### Your goal
Tally the lines below that hold the string "subagent", and give only the tally.

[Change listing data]

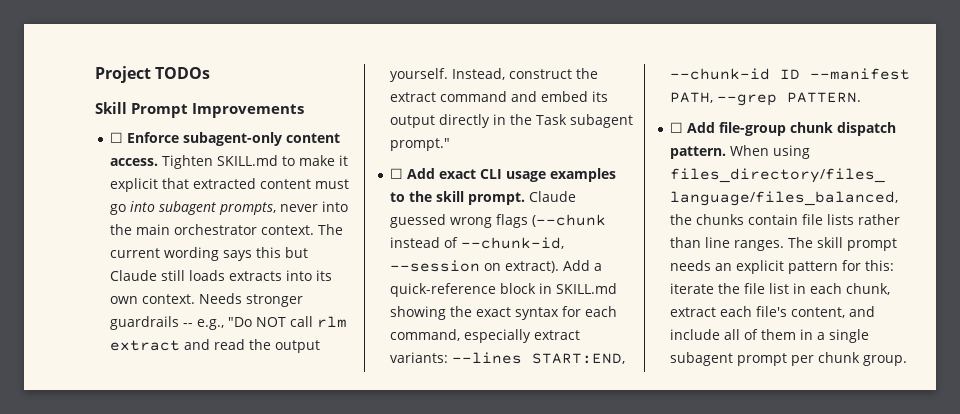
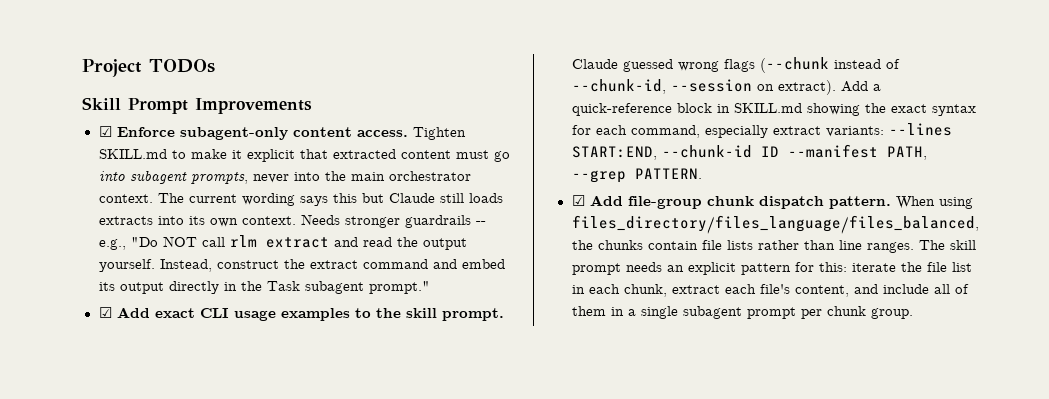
- ☐ Enforce subagent-only content access.
+ ☑ Enforce subagent-only content access.
- ☐ Add exact CLI usage examples to the skill prompt.
+ ☑ Add exact CLI usage examples to the skill prompt.
- ☐ Add file-group chunk dispatch pattern.
+ ☑ Add file-group chunk dispatch pattern.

### Response area
2